◆ EXERCISE
Among the records below, find the line with "ordered by: Ivy Perry -> Olivia Mills" and the line with "subtotal: 990.50 -> 922.50". Set down both and every line between, exactly and with no pictures, but nothing else.

◆ DATA RECORDS
-=-=-=-=-

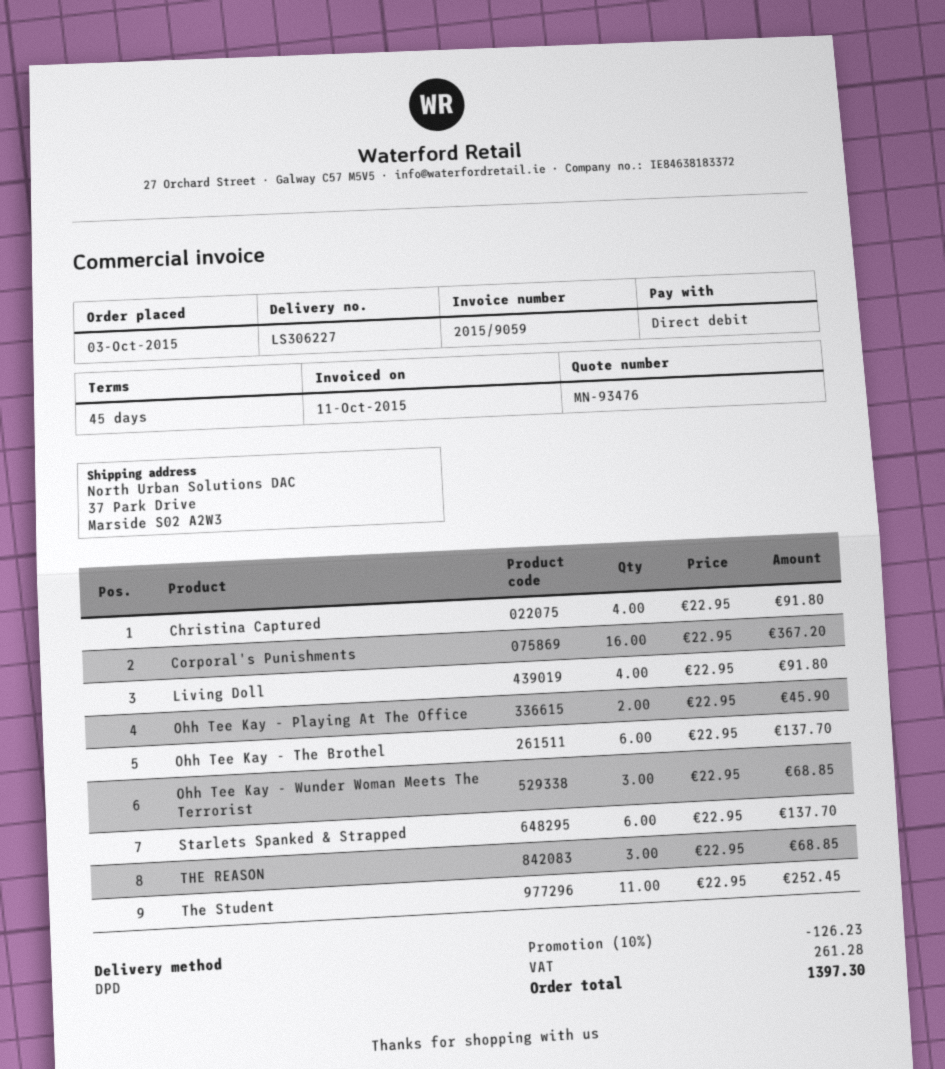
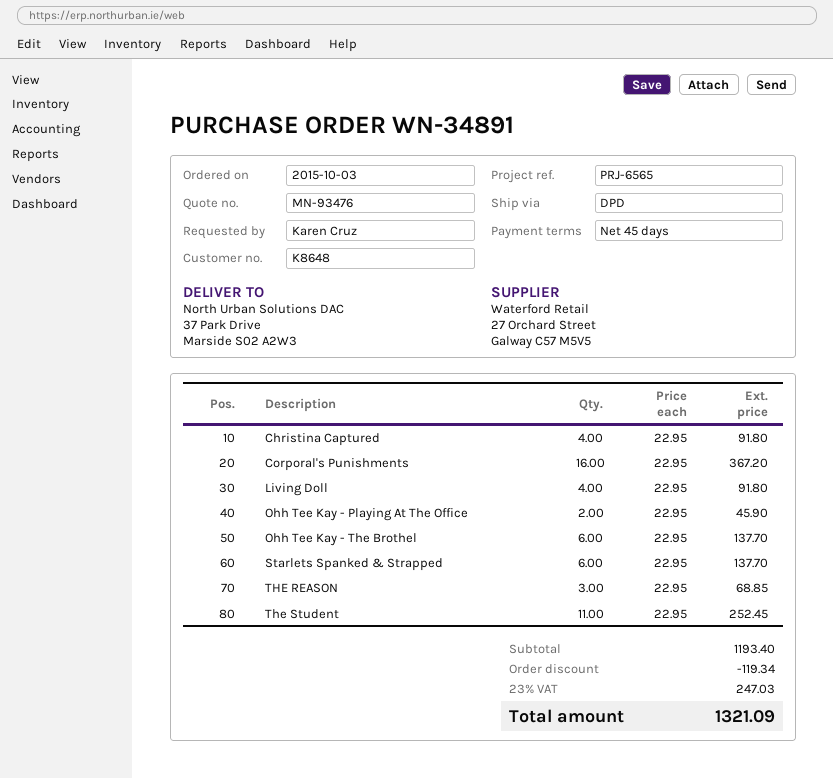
Ohh Tee Kay - Wunder Woman Meets The Terrorist: 3 x 22.95 = 68.85 -> none
discount: 126.23 -> 119.34
tax: 261.28 -> 247.03
total: 1397.30 -> 1321.09

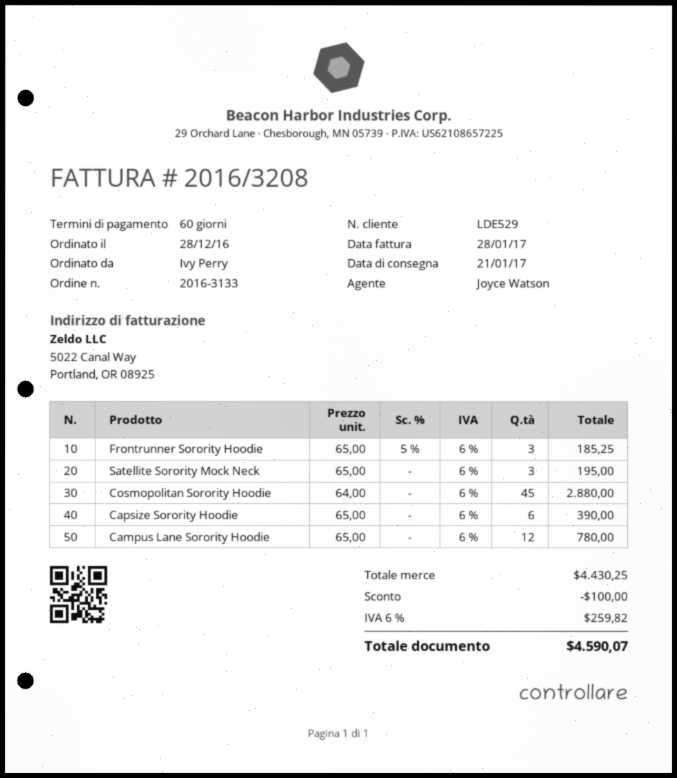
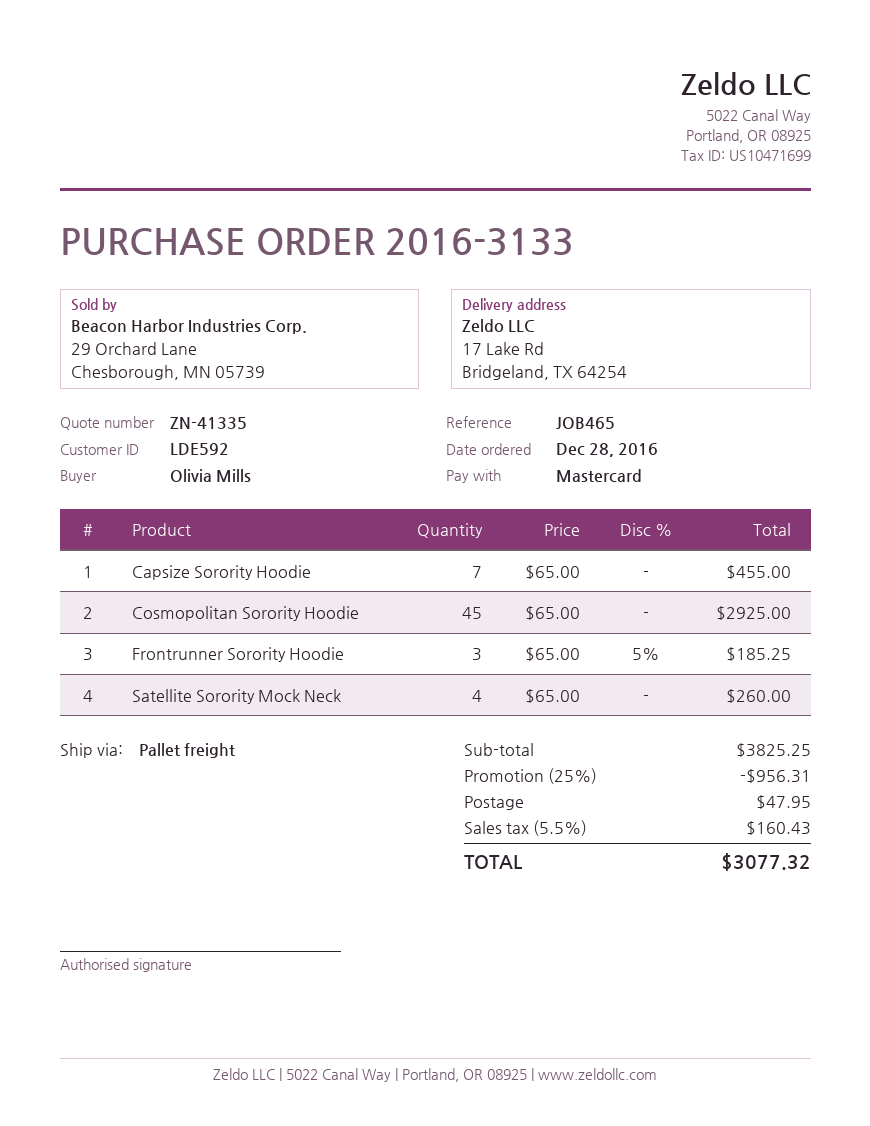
customer number: LDE529 -> LDE592
ordered by: Ivy Perry -> Olivia Mills
Satellite Sorority Mock Neck: 3 x 65.00 = 195.00 -> 4 x 65.00 = 260.00
Cosmopolitan Sorority Hoodie: 45 x 64.00 = 2880.00 -> 45 x 65.00 = 2925.00
Capsize Sorority Hoodie: 6 x 65.00 = 390.00 -> 7 x 65.00 = 455.00
Campus Lane Sorority Hoodie: 12 x 65.00 = 780.00 -> none
subtotal: 4430.25 -> 3825.25
discount: 100.00 -> 956.31
shipping: none -> 47.95
tax: 6% = 259.82 -> 5.5% = 160.43
total: 4590.07 -> 3077.32

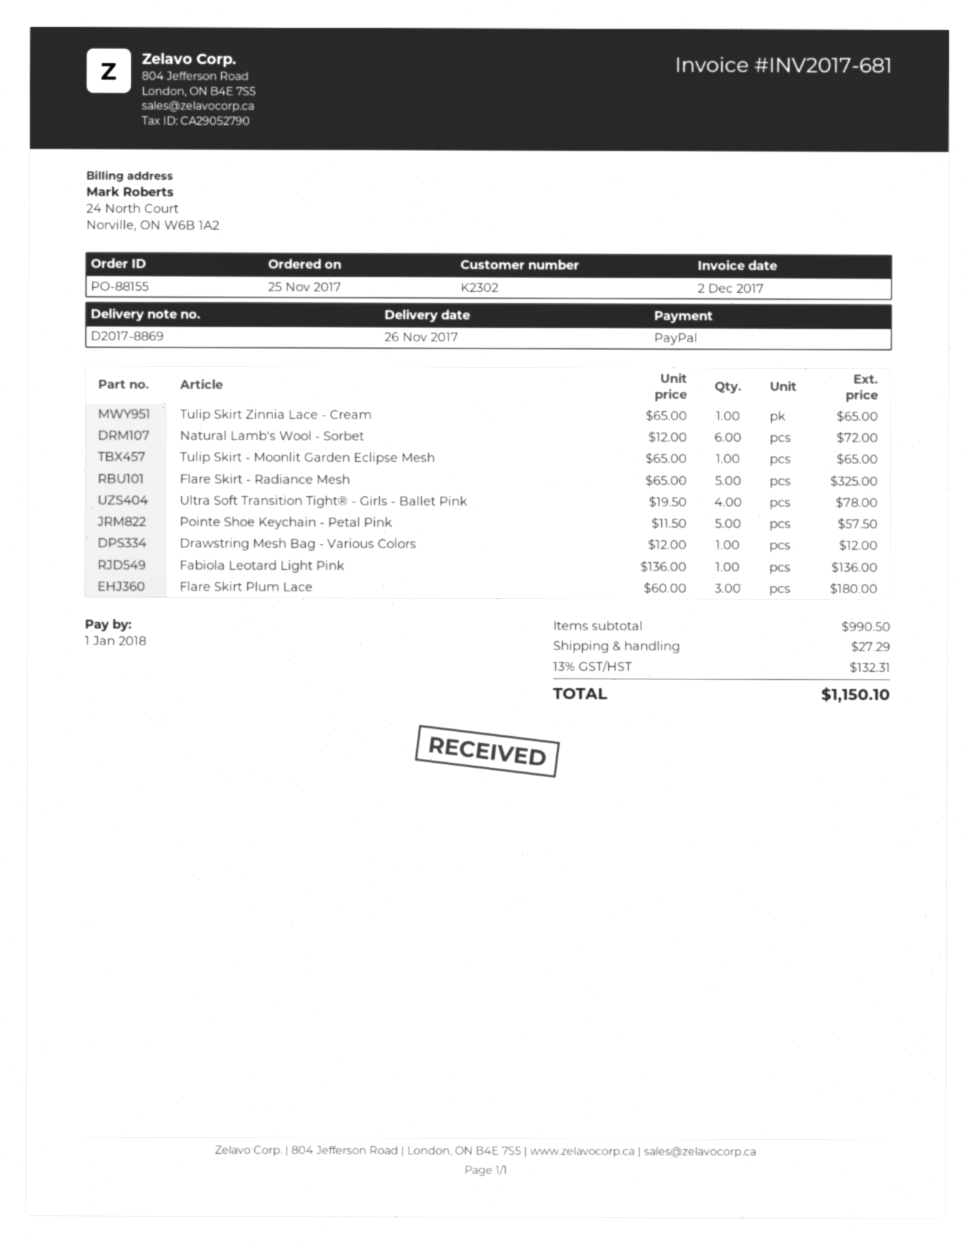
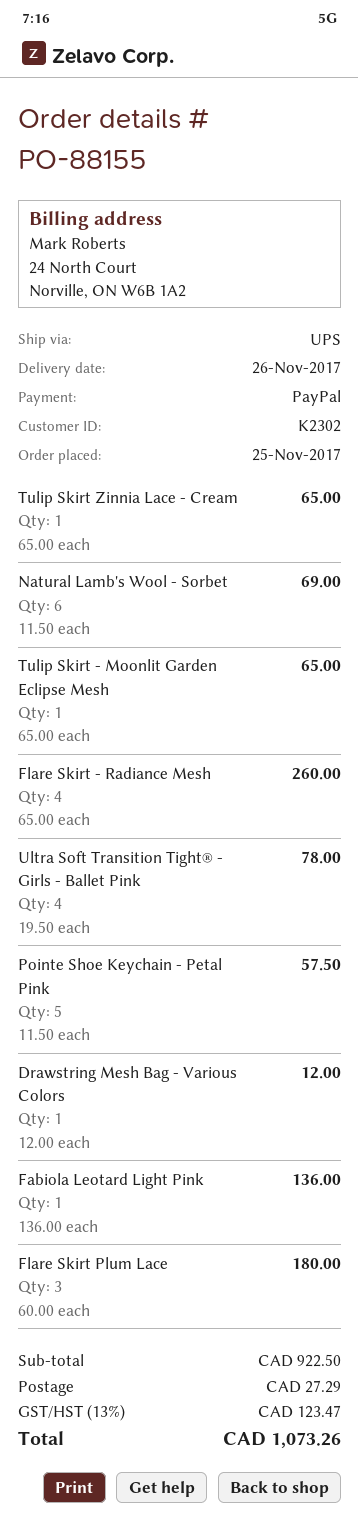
Natural Lamb's Wool - Sorbet: 6 x 12.00 = 72.00 -> 6 x 11.50 = 69.00
Flare Skirt - Radiance Mesh: 5 x 65.00 = 325.00 -> 4 x 65.00 = 260.00
subtotal: 990.50 -> 922.50
tax: 13% = 132.31 -> 13% = 123.47
total: 1150.10 -> 1073.26

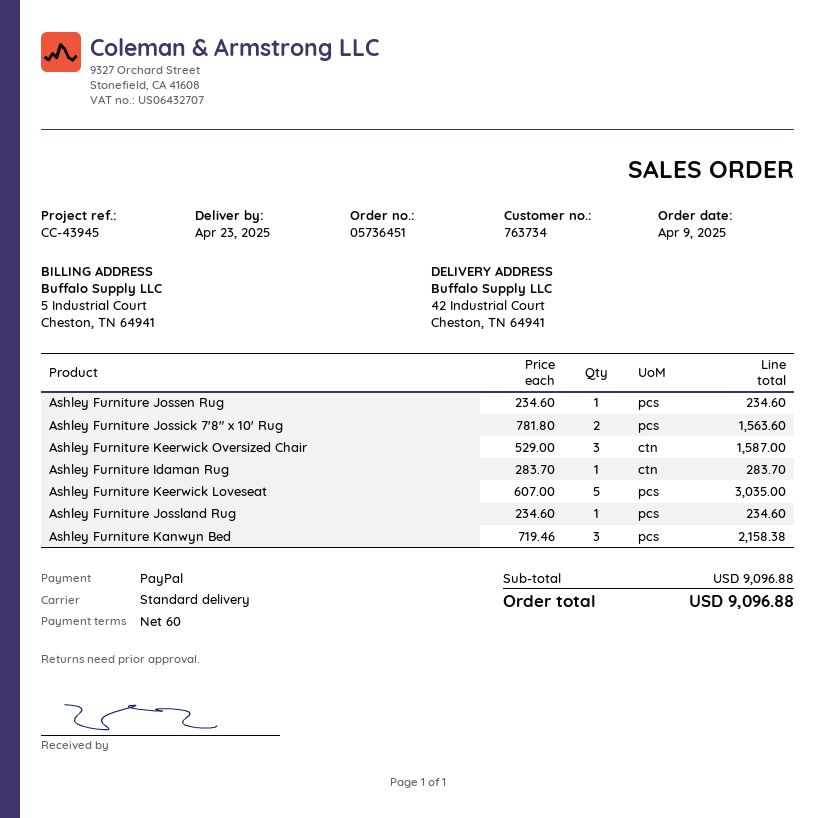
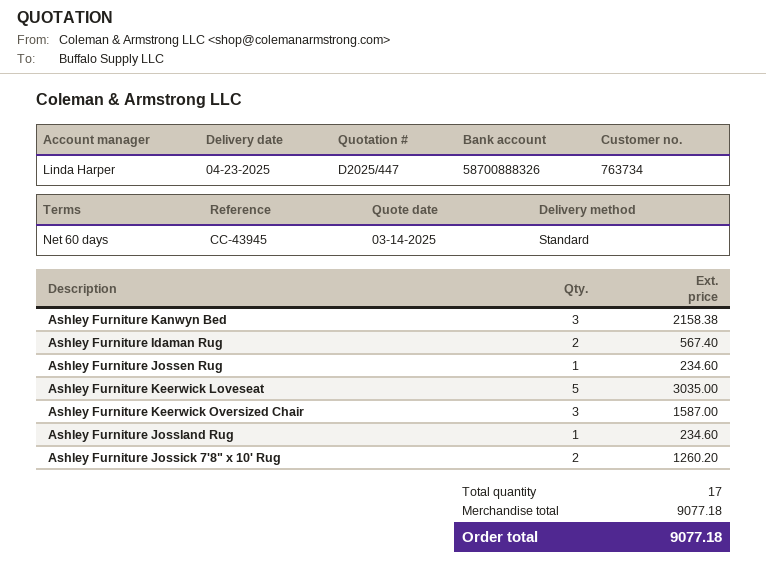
Ashley Furniture Jossick 7'8" x 10' Rug: 2 for 1563.60 -> 2 for 1260.20
Ashley Furniture Idaman Rug: 1 for 283.70 -> 2 for 567.40
subtotal: 9096.88 -> 9077.18
total: 9096.88 -> 9077.18

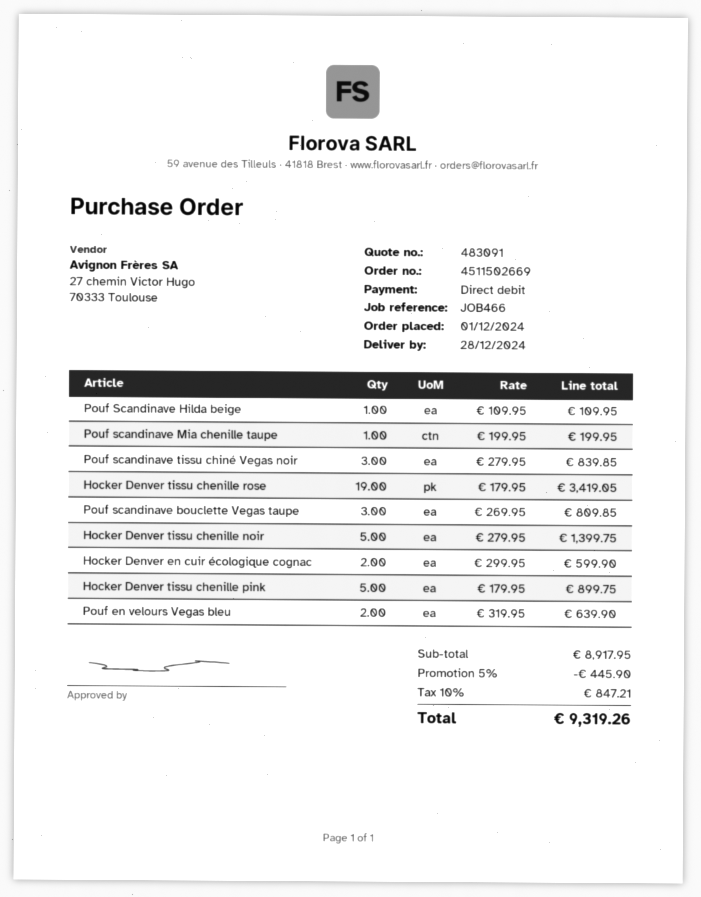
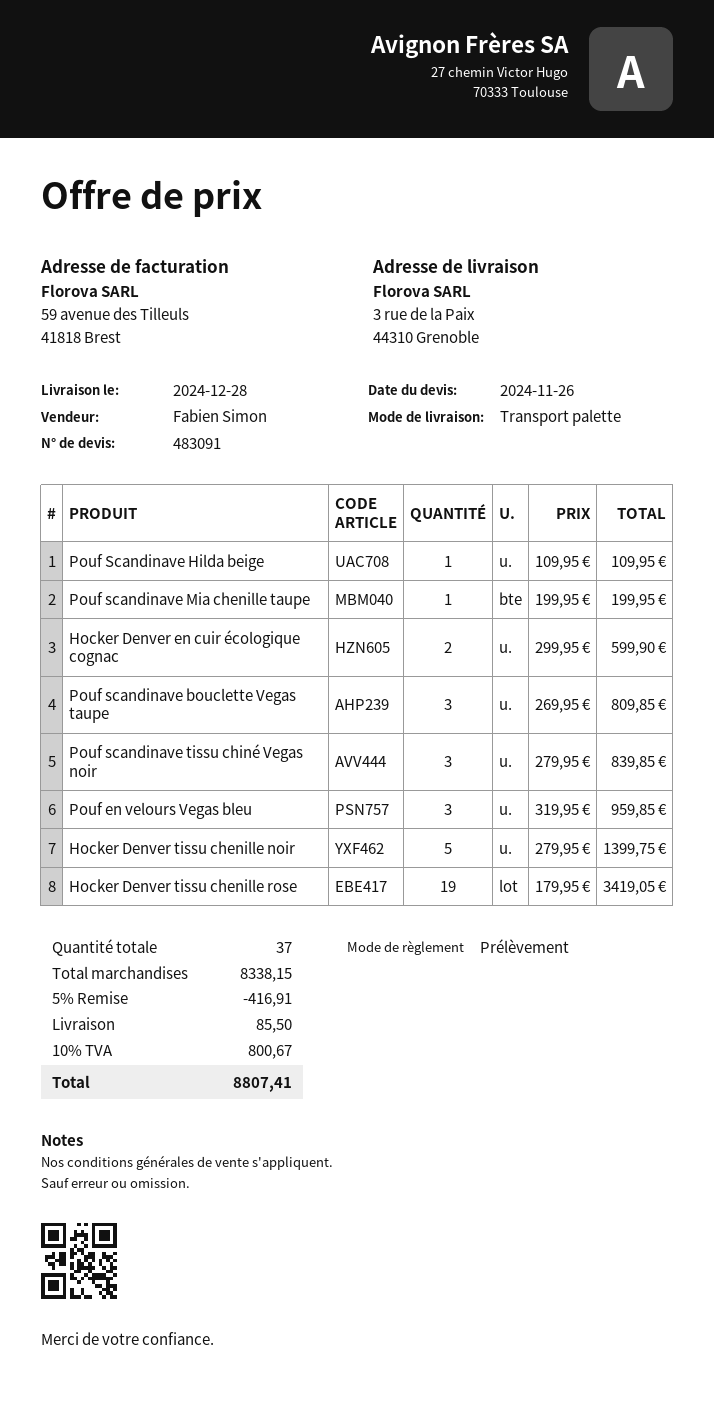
Hocker Denver tissu chenille pink: 5 x 179.95 = 899.75 -> none
Pouf en velours Vegas bleu: 2 x 319.95 = 639.90 -> 3 x 319.95 = 959.85
subtotal: 8917.95 -> 8338.15
discount: 5% = 445.90 -> 5% = 416.91
shipping: none -> 85.50
tax: 10% = 847.21 -> 10% = 800.67
total: 9319.26 -> 8807.41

-=-=-=-=-

◆ COMPLETED TASK
ordered by: Ivy Perry -> Olivia Mills
Satellite Sorority Mock Neck: 3 x 65.00 = 195.00 -> 4 x 65.00 = 260.00
Cosmopolitan Sorority Hoodie: 45 x 64.00 = 2880.00 -> 45 x 65.00 = 2925.00
Capsize Sorority Hoodie: 6 x 65.00 = 390.00 -> 7 x 65.00 = 455.00
Campus Lane Sorority Hoodie: 12 x 65.00 = 780.00 -> none
subtotal: 4430.25 -> 3825.25
discount: 100.00 -> 956.31
shipping: none -> 47.95
tax: 6% = 259.82 -> 5.5% = 160.43
total: 4590.07 -> 3077.32

Natural Lamb's Wool - Sorbet: 6 x 12.00 = 72.00 -> 6 x 11.50 = 69.00
Flare Skirt - Radiance Mesh: 5 x 65.00 = 325.00 -> 4 x 65.00 = 260.00
subtotal: 990.50 -> 922.50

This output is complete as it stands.